Problem to work on
No pictures go into the copy. Write out every line below exactly.

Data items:
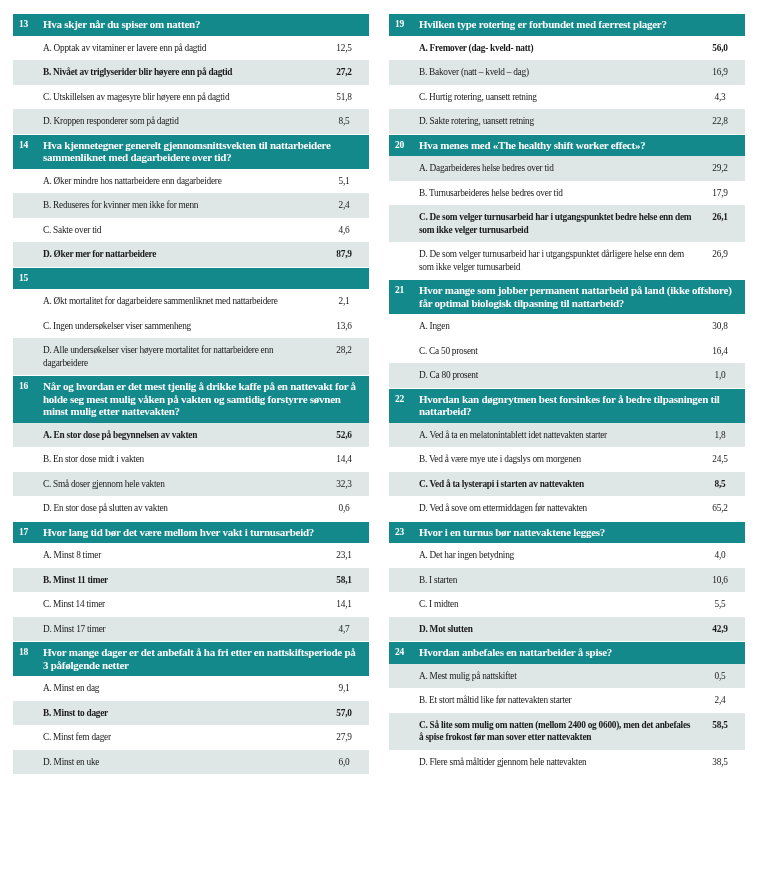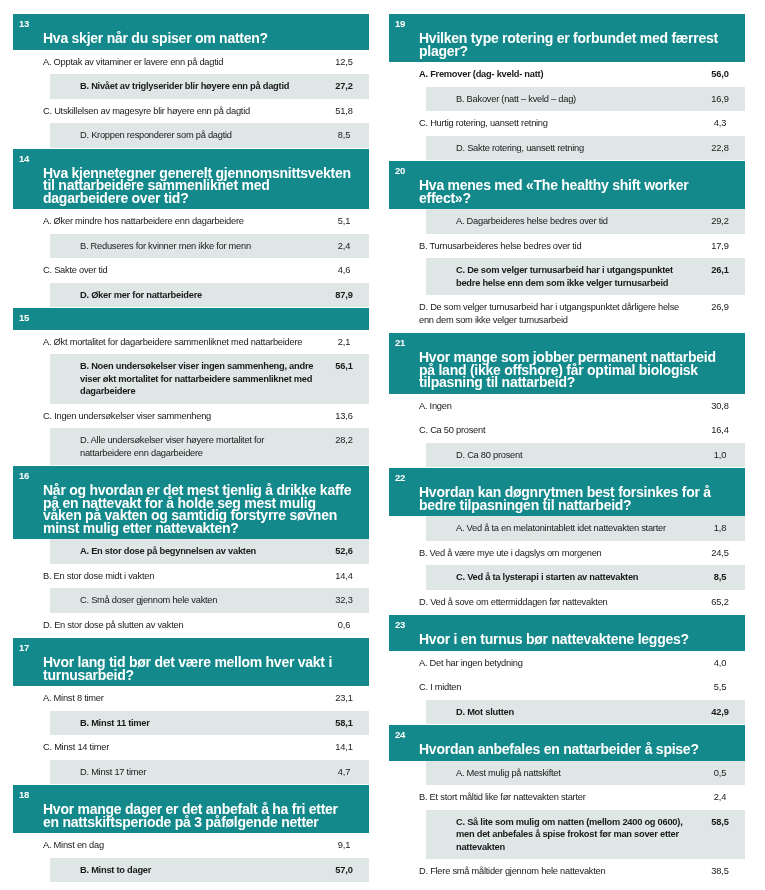"13" .page { font-family: none -> Liberation Serif, serif }
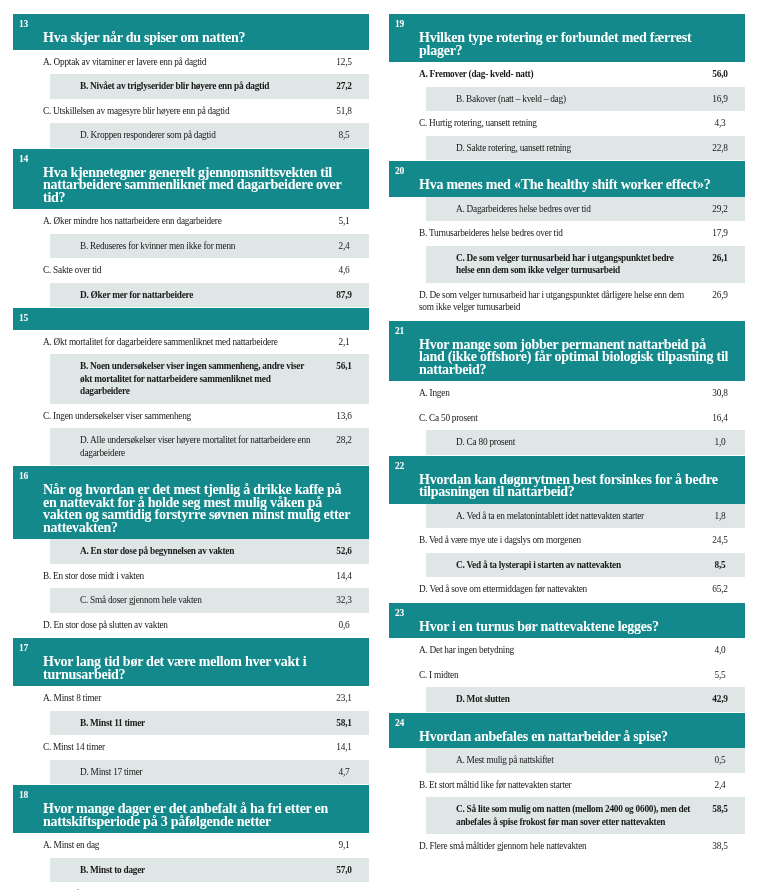"Hva skjer når du spiser" .qtext { font-size: 14px -> 11px; margin-top: 14px -> none }
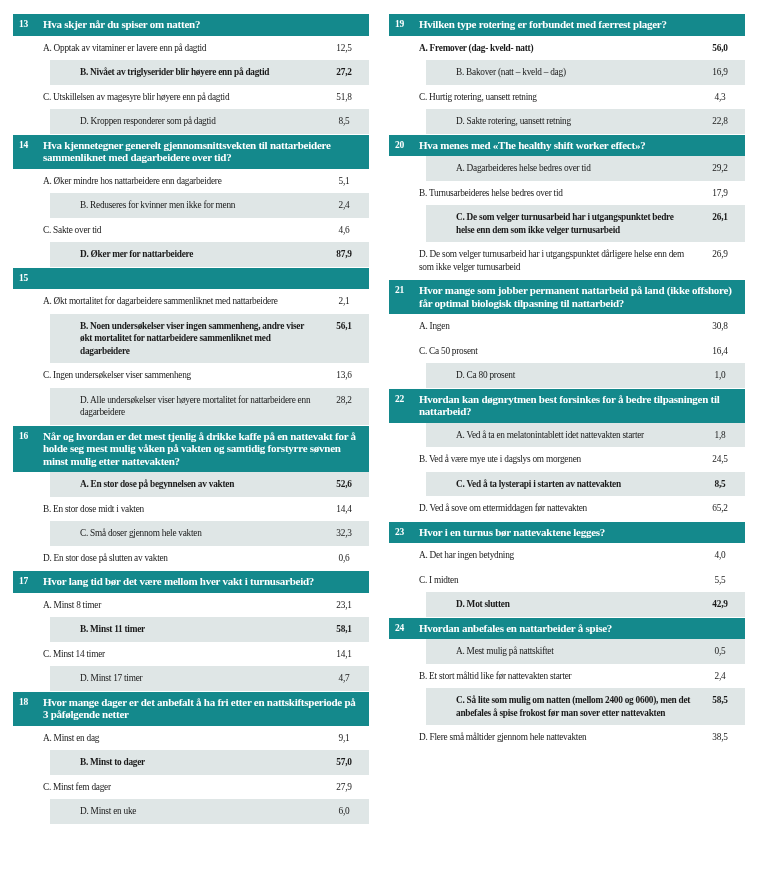"B. Nivået av triglyserider blir" .arow.shade-gray { margin-left: 37px -> none }
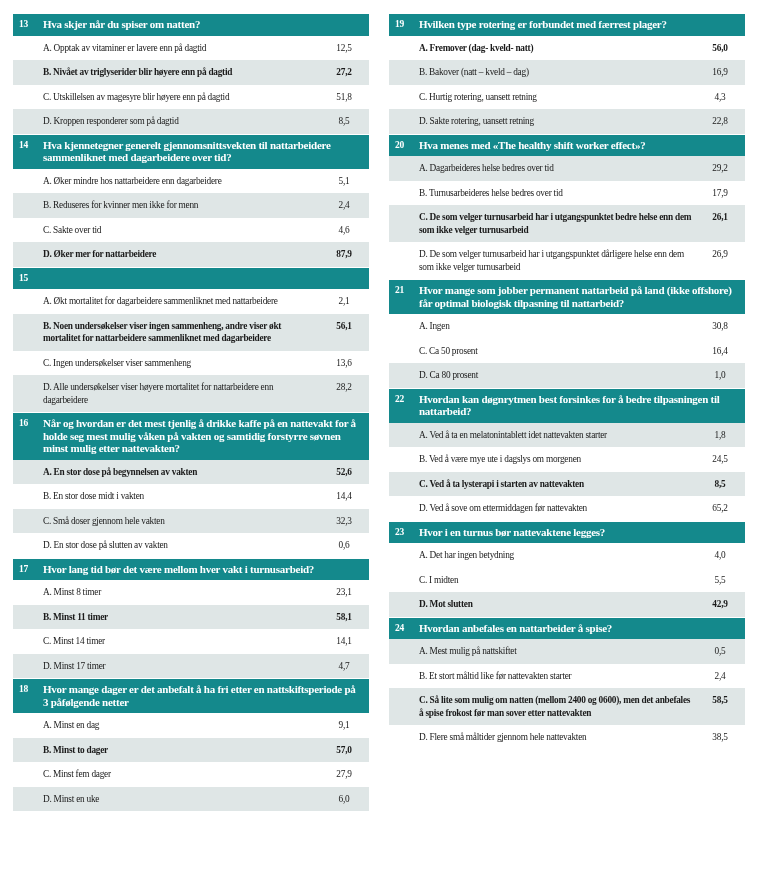"B. Noen undersøkelser viser ingen" div.arow { html: <div> <div>B. Noen undersøkelser viser ingen sammenheng, andre viser økt mortalitet for nattarbeidere sammenliknet med dagarbeidere</div> <div>56,1</div> </div> -> none }
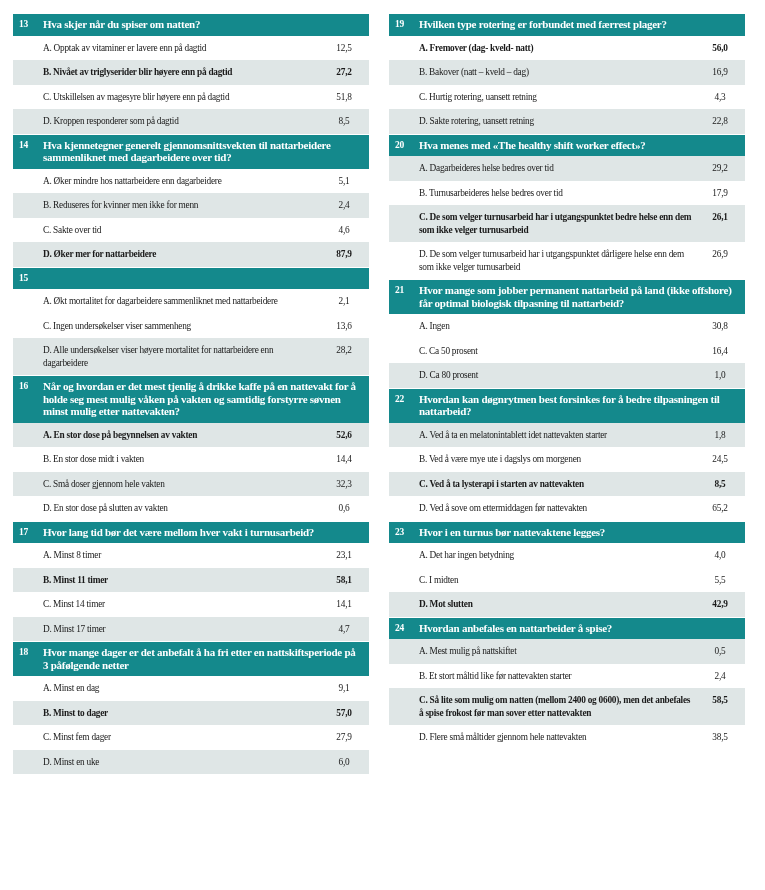"B. I starten" div.arow { html: none -> <div> <div>B. I starten</div> <div>10,6</div> </div> }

Task answer
"13" .page { font-family: none -> Liberation Serif, serif }
"Hva skjer når du spiser" .qtext { font-size: 14px -> 11px; margin-top: 14px -> none }
"B. Nivået av triglyserider blir" .arow.shade-gray { margin-left: 37px -> none }
"B. Noen undersøkelser viser ingen" div.arow { html: <div> <div>B. Noen undersøkelser viser ingen sammenheng, andre viser økt mortalitet for nattarbeidere sammenliknet med dagarbeidere</div> <div>56,1</div> </div> -> none }
"B. I starten" div.arow { html: none -> <div> <div>B. I starten</div> <div>10,6</div> </div> }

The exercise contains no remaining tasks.